What you should do:
Each record below should be output verbatim, without pictures.

Excerpts from a dataset:
———

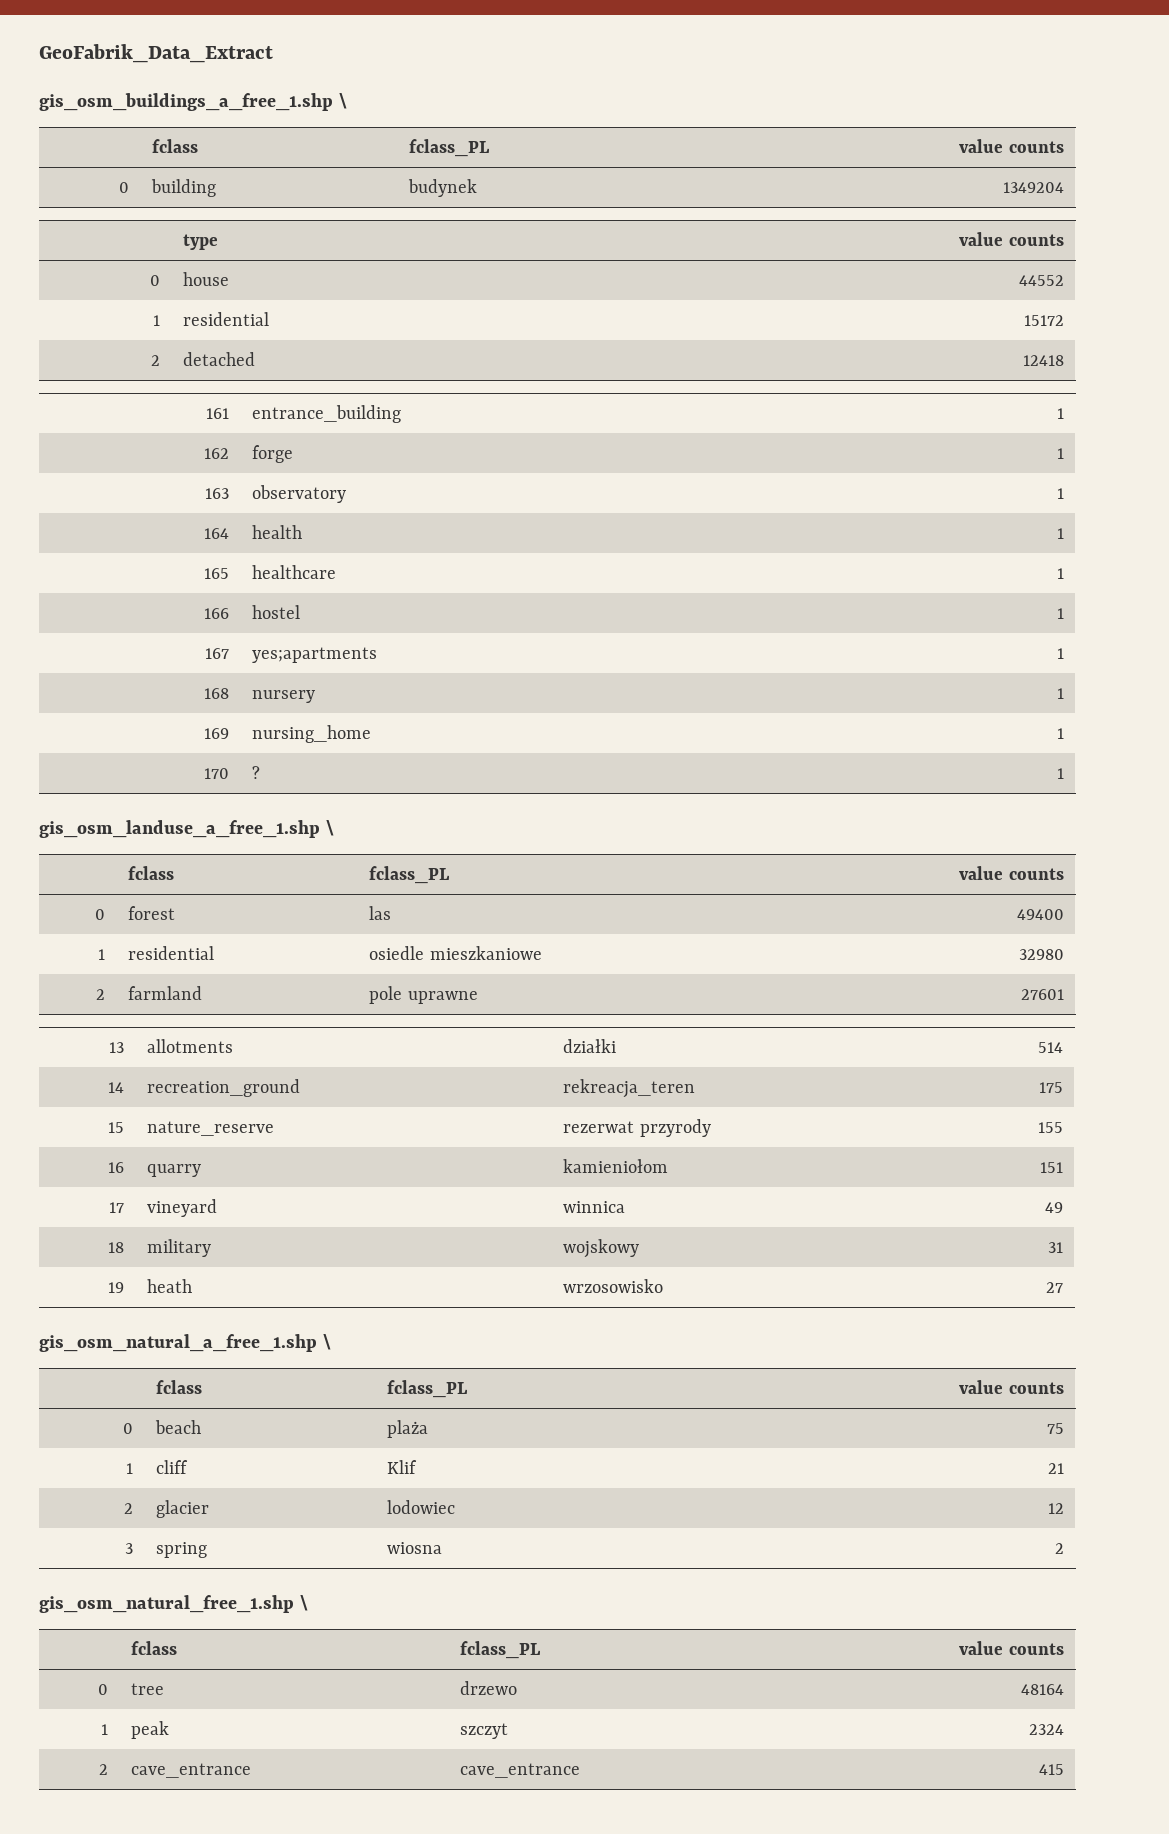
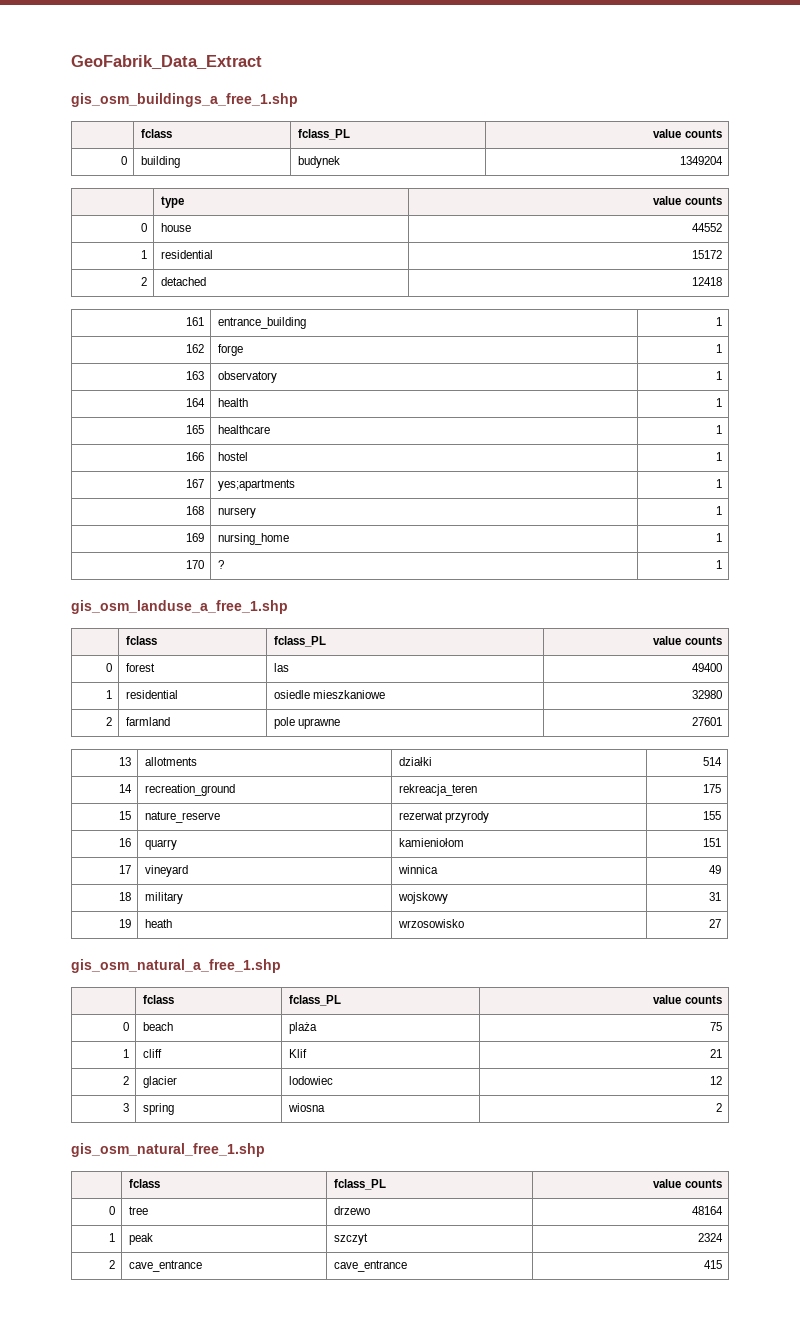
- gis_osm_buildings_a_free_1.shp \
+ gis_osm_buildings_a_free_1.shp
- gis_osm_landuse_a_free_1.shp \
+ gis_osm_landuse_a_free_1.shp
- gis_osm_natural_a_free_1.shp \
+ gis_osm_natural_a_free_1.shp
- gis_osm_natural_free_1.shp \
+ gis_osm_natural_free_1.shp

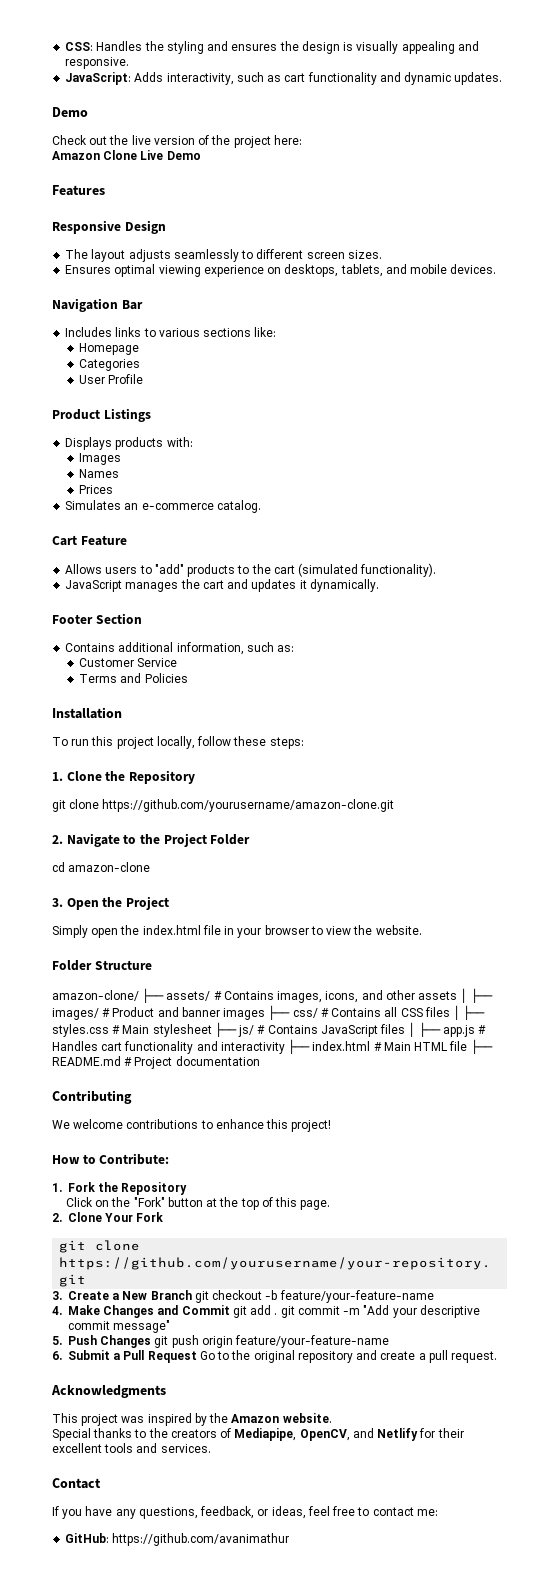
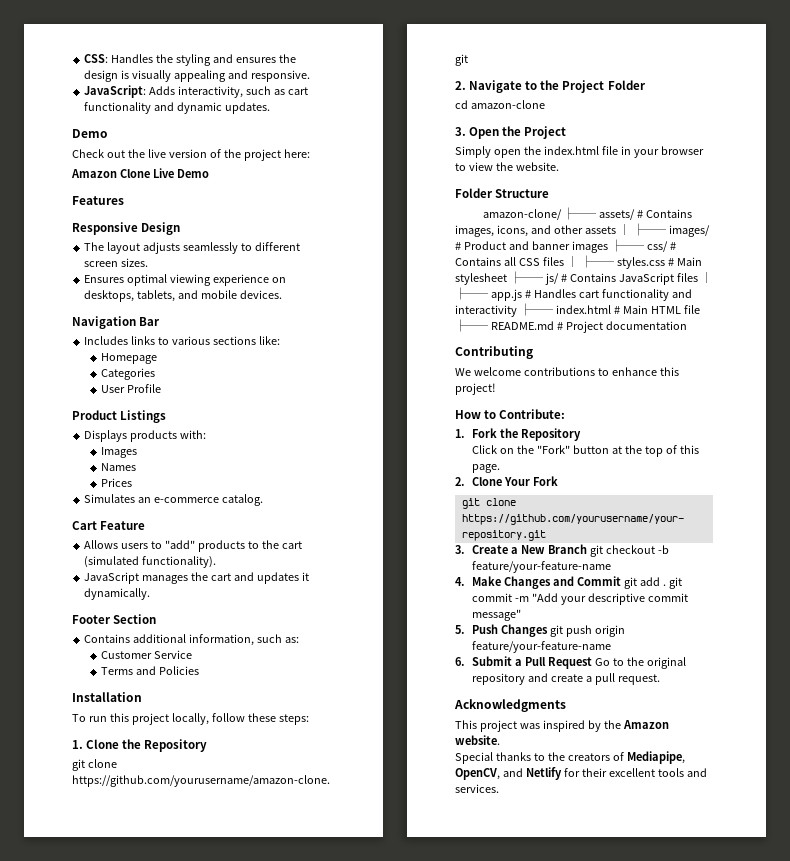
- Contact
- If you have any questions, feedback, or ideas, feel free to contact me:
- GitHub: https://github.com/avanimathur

———

Answer for this exercise:
- gis_osm_buildings_a_free_1.shp \
+ gis_osm_buildings_a_free_1.shp
- gis_osm_landuse_a_free_1.shp \
+ gis_osm_landuse_a_free_1.shp
- gis_osm_natural_a_free_1.shp \
+ gis_osm_natural_a_free_1.shp
- gis_osm_natural_free_1.shp \
+ gis_osm_natural_free_1.shp

- Contact
- If you have any questions, feedback, or ideas, feel free to contact me:
- GitHub: https://github.com/avanimathur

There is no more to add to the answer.